Conclusion

We tested GROMACS with different dependencies using Spack and a couple of runtime configurations like the number of ranks and thread.

We reached 5.7 ns/day for C5n.18xlarge instances. A 20% (1 ns/day) improvment over what we started out with.

# execution spec instance Ranks x Threads ns/day
1 native gromacs@2021.1 c5n.18xl 18 x 4 4.7
2 native gromacs@2021.1 c5n.18xl 36 x 2 5.3
3 native gromacs@2021.1 c5n.18xl 72 x 1 5.5
4 native gromacs@2021.1 ^intel-mkl c5n.18xl 36 x 2 5.4
5 native gromacs@2021.1 ^intel-mkl c5n.18xl 72 x 1 5.5
6 native gromacs@2021.1 ~mpi c5n.18xl 36 x 2 5.5
7 native gromacs@2021.1 ~mpi c5n.18xl 72 x 1 5.7

Afterwards moving to g4dn instances and how we can improve the price/performance by utilizing dense compute.

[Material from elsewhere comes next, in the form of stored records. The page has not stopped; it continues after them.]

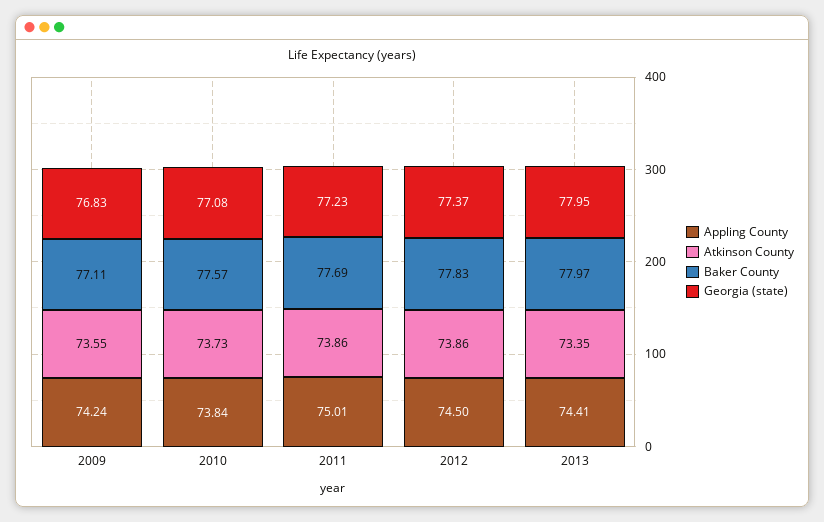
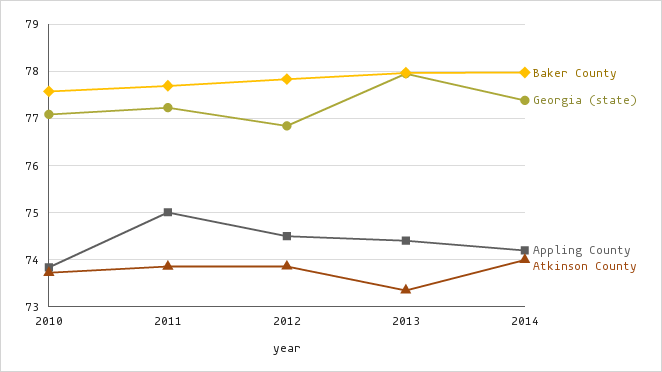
Appling County, 2009: 74.24 -> none
Atkinson County, 2009: 73.55 -> none
Baker County, 2009: 77.11 -> none
Georgia (state), 2009: 76.83 -> none
Georgia (state), 2012: 77.37 -> 76.8
Baker County, 2014: none -> 78
Georgia (state), 2014: none -> 77.4
Appling County, 2014: none -> 74.2
Atkinson County, 2014: none -> 74

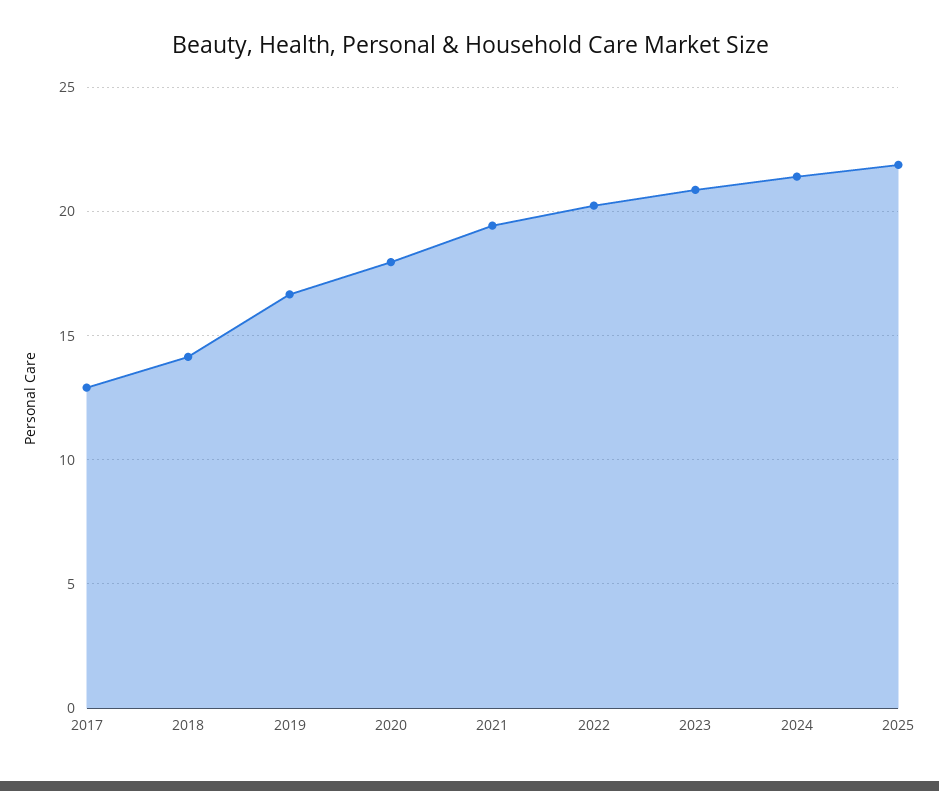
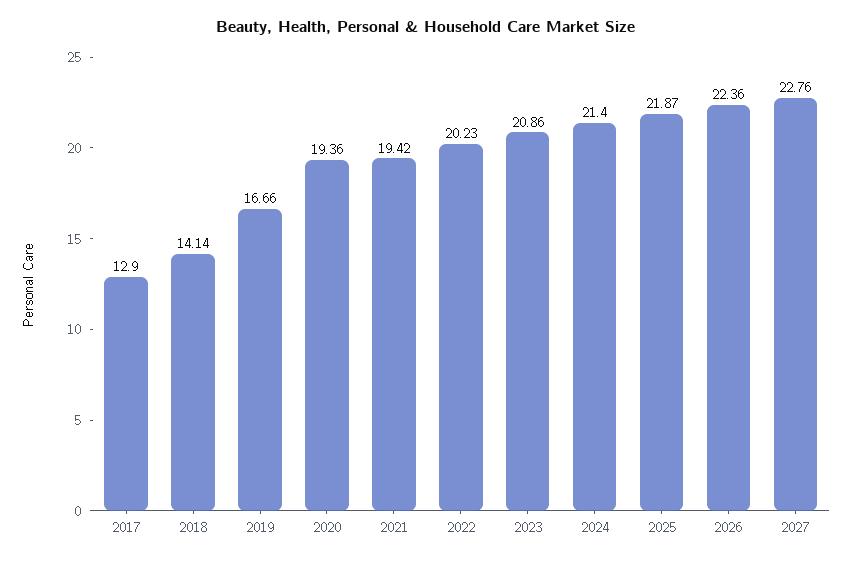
2020: 18 -> 19.36
2026: none -> 22.36
2027: none -> 22.76

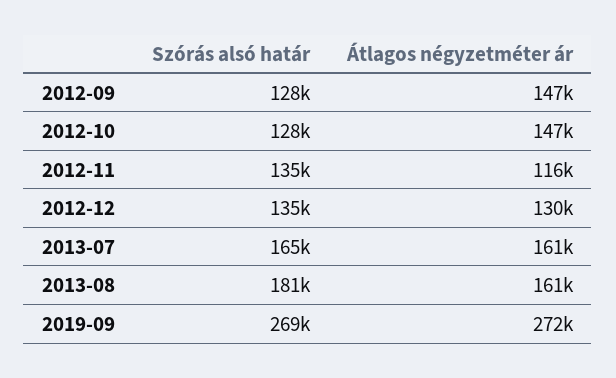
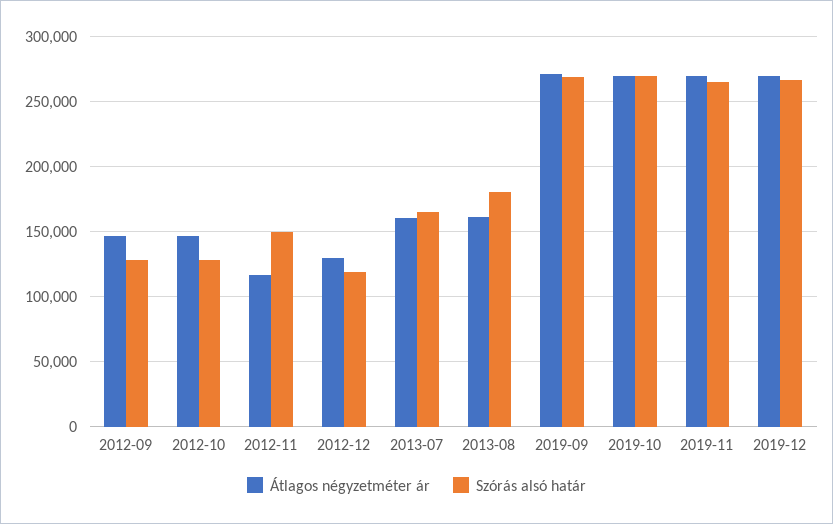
Szórás alsó határ, 2012-11: 135000 -> 150000
Szórás alsó határ, 2012-12: 135000 -> 120000
Átlagos négyzetméter ár, 2019-10: none -> 270000
Szórás alsó határ, 2019-10: none -> 270000
Átlagos négyzetméter ár, 2019-11: none -> 270000
Szórás alsó határ, 2019-11: none -> 265000
Átlagos négyzetméter ár, 2019-12: none -> 270000
Szórás alsó határ, 2019-12: none -> 265000

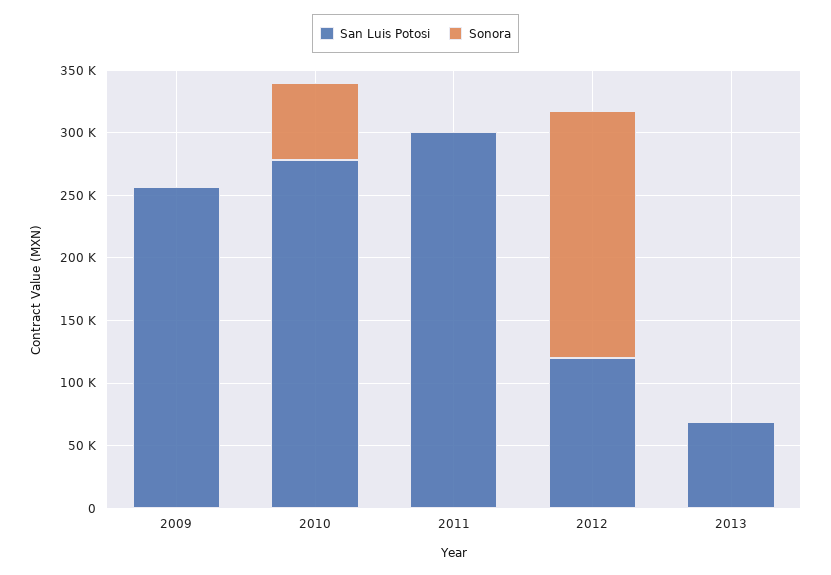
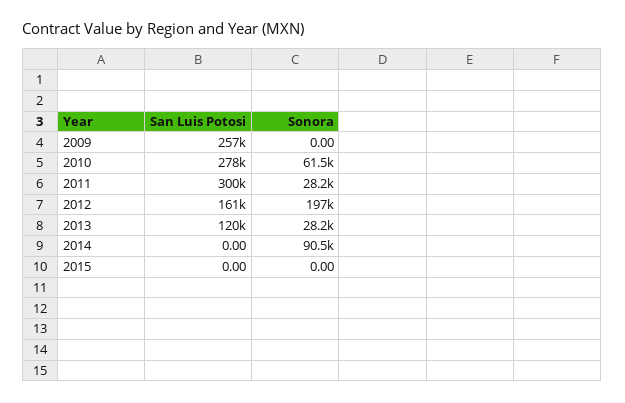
Sonora, 2011: 0 -> 28200
San Luis Potosi, 2012: 120000 -> 161000
San Luis Potosi, 2013: 70000 -> 120000
Sonora, 2013: 0 -> 28200
San Luis Potosi, 2014: none -> 0
Sonora, 2014: none -> 90500
San Luis Potosi, 2015: none -> 0
Sonora, 2015: none -> 0

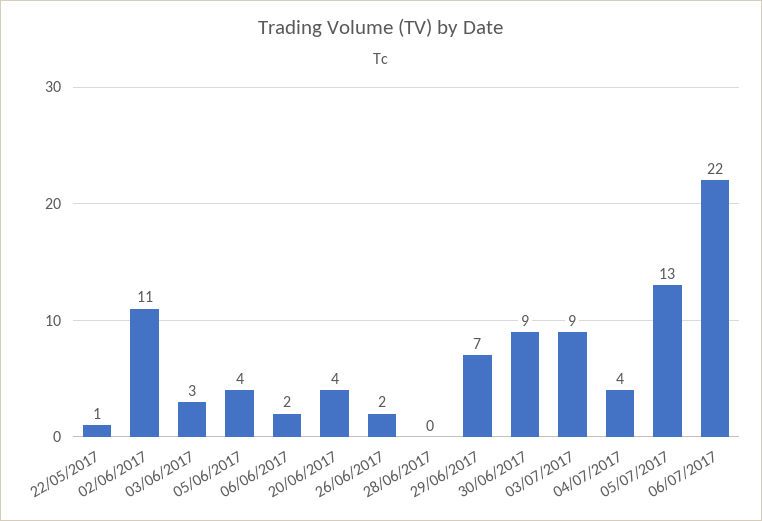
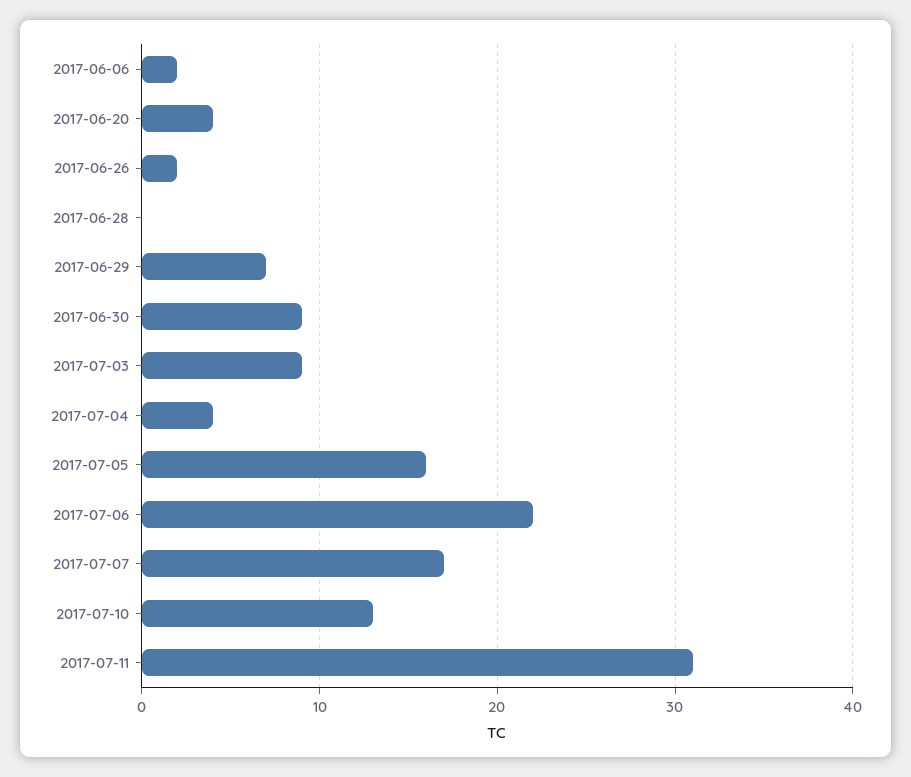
22/05/2017: 1 -> none
02/06/2017: 11 -> none
03/06/2017: 3 -> none
05/06/2017: 4 -> none
05/07/2017: 13 -> 16
2017-07-07: none -> 17
2017-07-10: none -> 13
2017-07-11: none -> 31

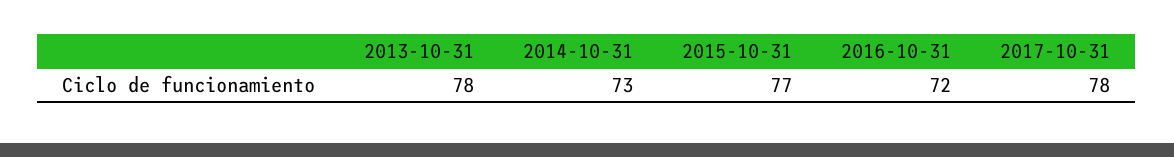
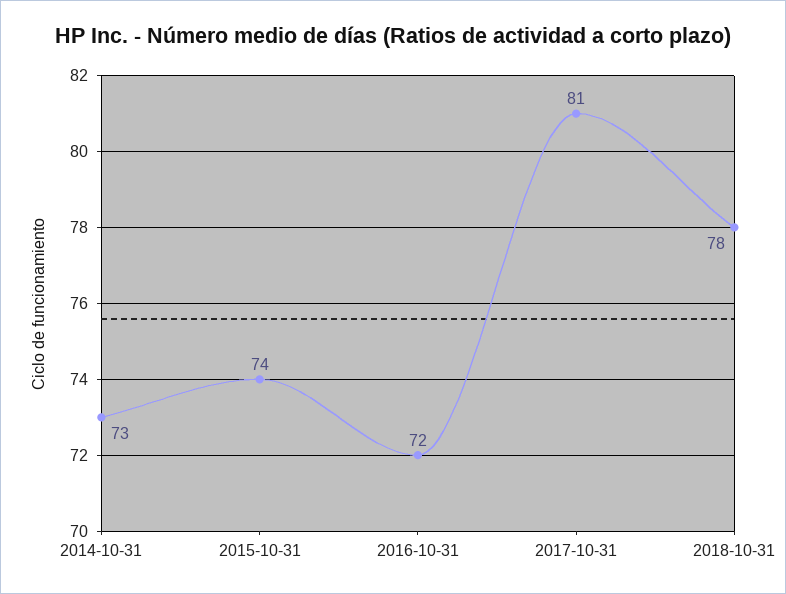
2013-10-31: 78 -> none
2015-10-31: 77 -> 74
2017-10-31: 78 -> 81
2018-10-31: none -> 78

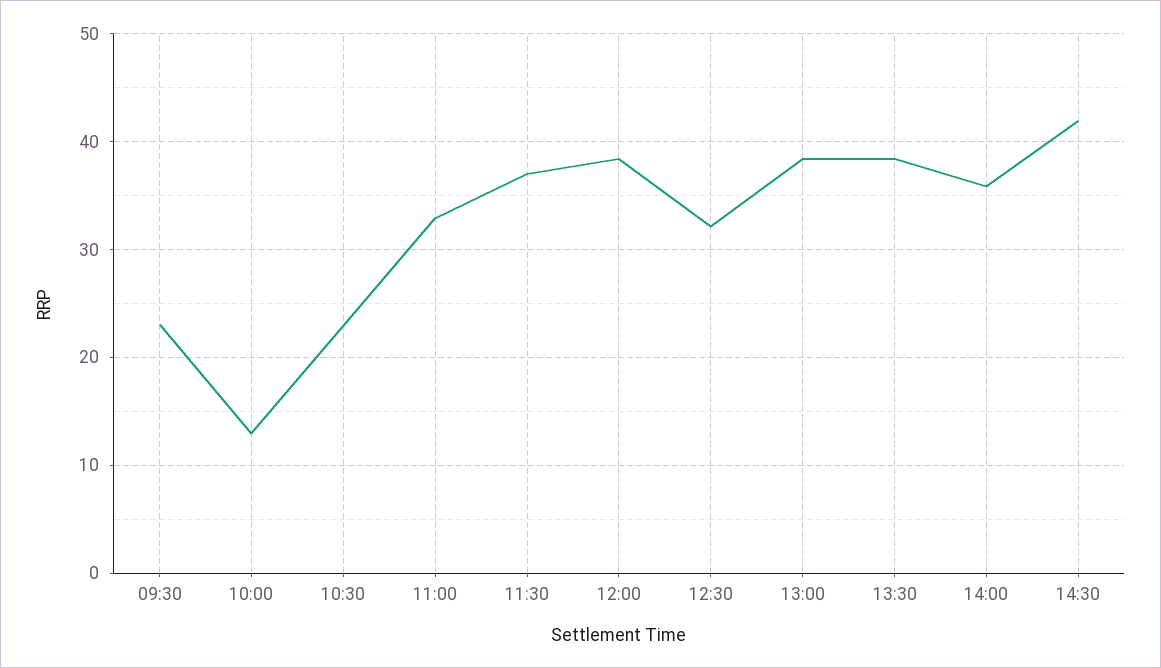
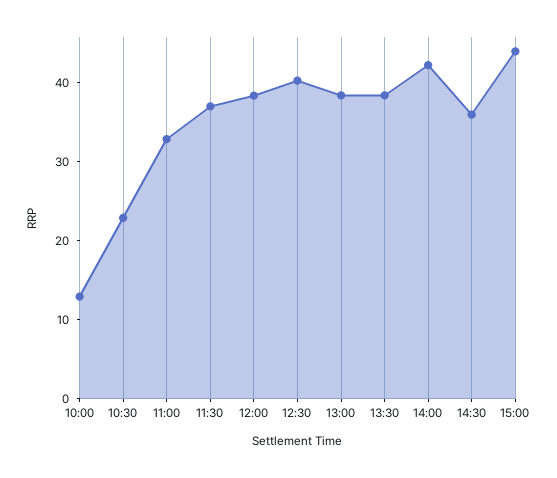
09:30: 23 -> none
12:30: 32 -> 40
14:00: 36 -> 42
14:30: 42 -> 36
15:00: none -> 44

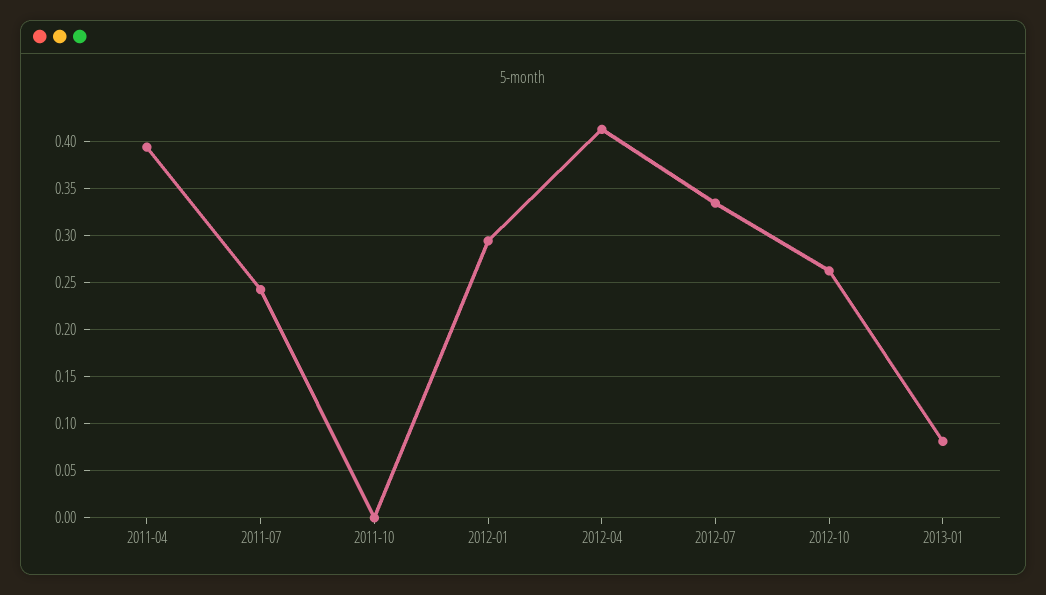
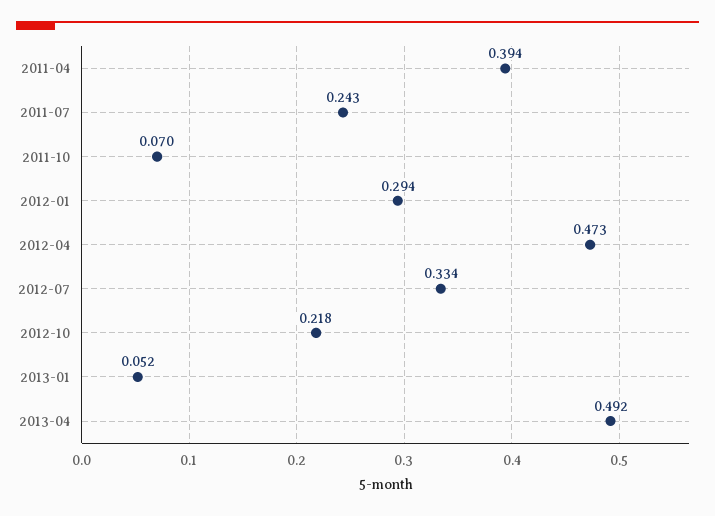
2011-10: 0 -> 0.07
2012-04: 0.41 -> 0.473
2012-10: 0.26 -> 0.218
2013-01: 0.08 -> 0.052
2013-04: none -> 0.492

# execution spec instance Ranks x Threads ns/day
8 native gromacs@2021.1 +cuda ~mpi g4dn.8xl 1 x 32 6.3

And eventually we showed that containerization is not a thread to performance, quite the oposite. It provides us with reproducibility and ease of deployment.

# execution spec instance Ranks x Threads ns/day
9 sarus gromacs@2021.1 ~mpi c5n.18xl 36 x 2 5.5
10 sarus gromacs@2021.1 ~mpi c5n.18xl 72 x 1 5.7
11 sarus gromacs@2021.1 +cuda ~mpi fftw precision=float g4dn.8xl 1 x 32 6.3

In the single-node benchmark chapter we experimented with different gromacs installations and decompositions.